DW worked many yrs for a law firm in the past. The gals do the majority of the work on forms such as these. One of the lawyers would look it over at the end. Actually simple to understand now but laws can change. A cpl of the partners were honest and charged an honest amount. A cpl if they knew the client were wealthy would soak them! And a few in the middle of those. Ours was free and just keeps getting simpler as we keep unloading things. Very easy to modify as things change. I'd not pay an attorney to set it up unless we were very wealthy.
 
DW worked many yrs for a law firm in the past. The gals do the majority of the work on forms such as these.

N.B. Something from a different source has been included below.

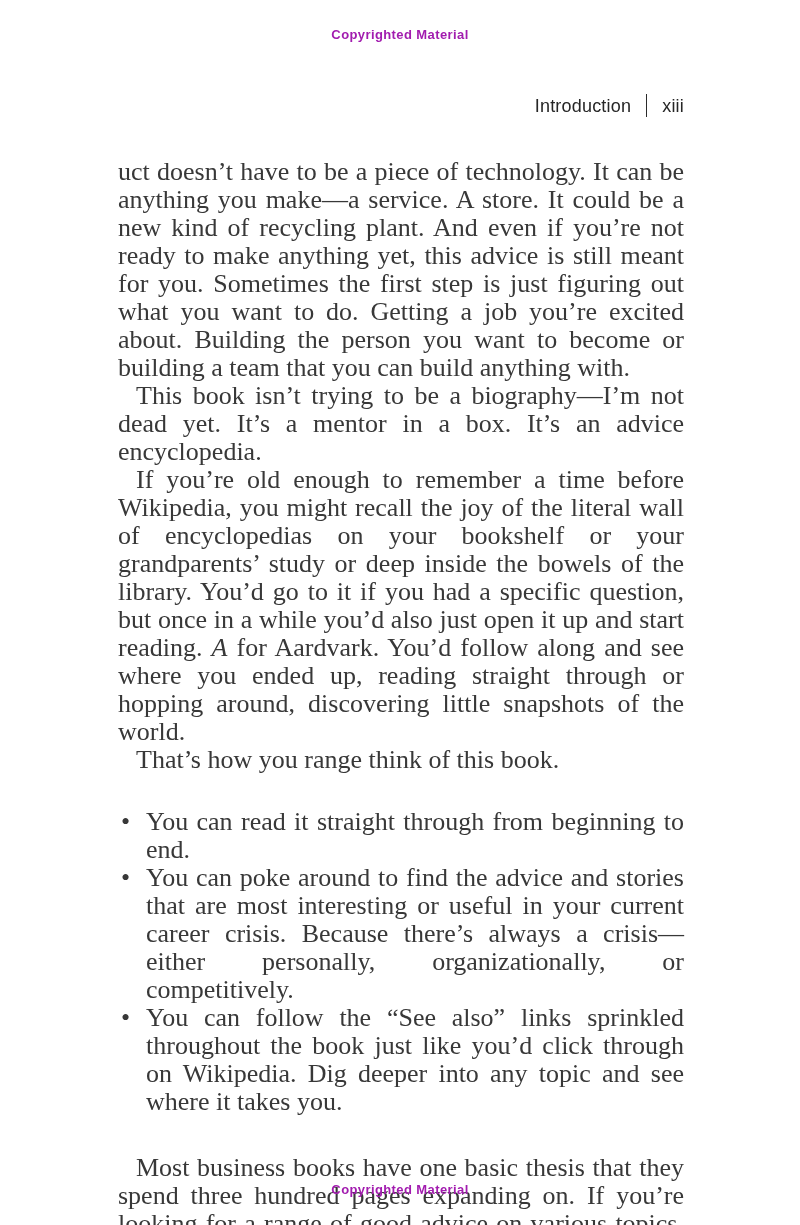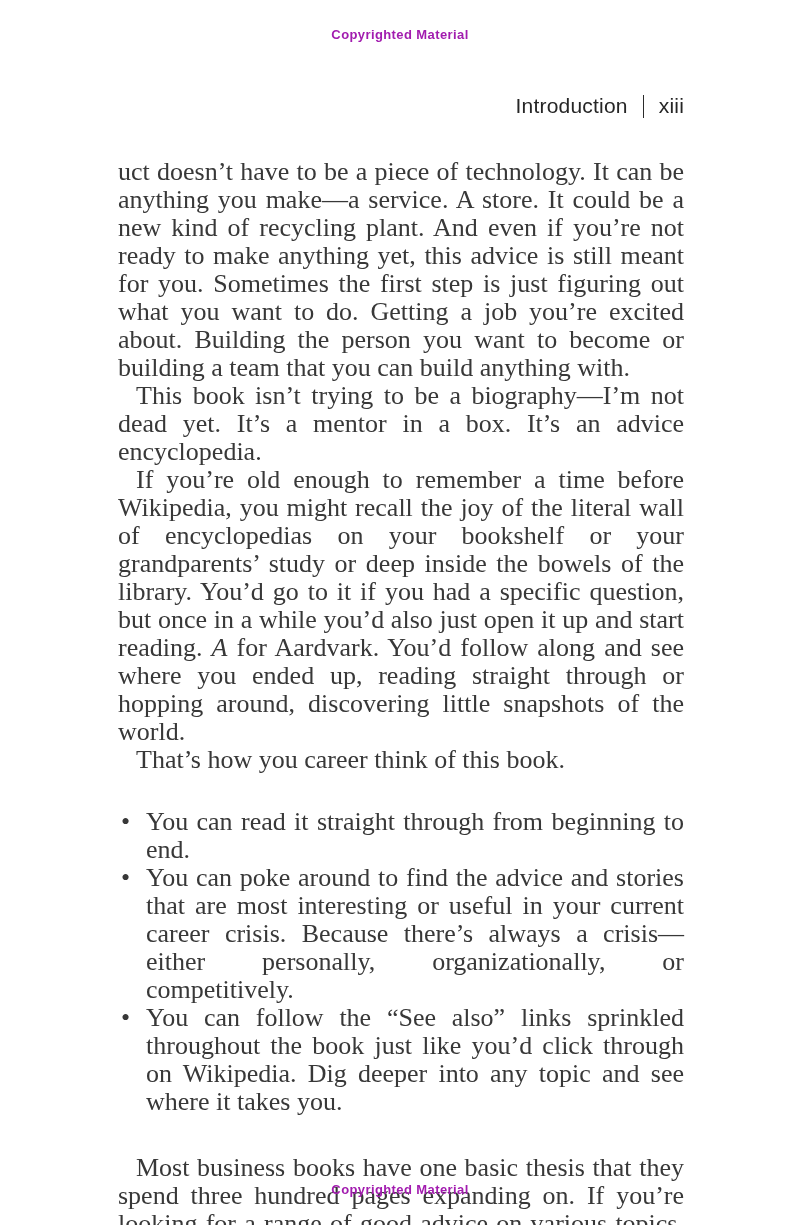"Introduction xiii" .running-header { font-size: 21px -> 18px }
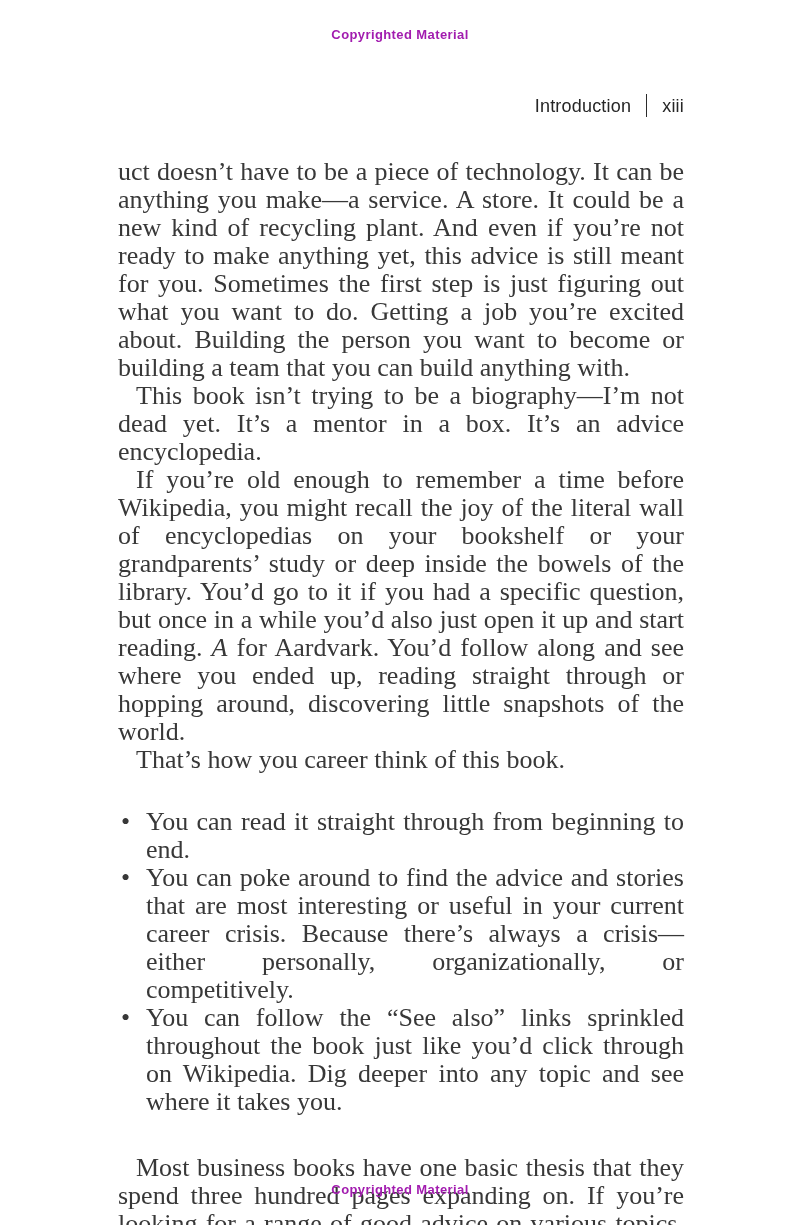"That’s how you career think" span { text: career -> range }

I suspected this. I have to admit, though, that our attorney did a good job of thoroughly walking through possible pitfalls. Trust was in my name, with DB as trustee if I outlived DH. Did DB and DH get along? DS had the right to become a co-trustee (he's smart and responsible, but has no interest in managing money, and DB is a CPA). Did DS and DB get along? Would they take care of DH? He had a few colorful stories about times things had gone wrong (names removed, of course). It made me appreciate my extended family- I knew they'd take care of DH if needed, and I didn't have anyone lurking in the wings salivating at the thought of getting my money.

Also- the $3K I mentioned earlier included all paperwork, including the deed transferring the house to the trust. I did the brokerage account transfers myself.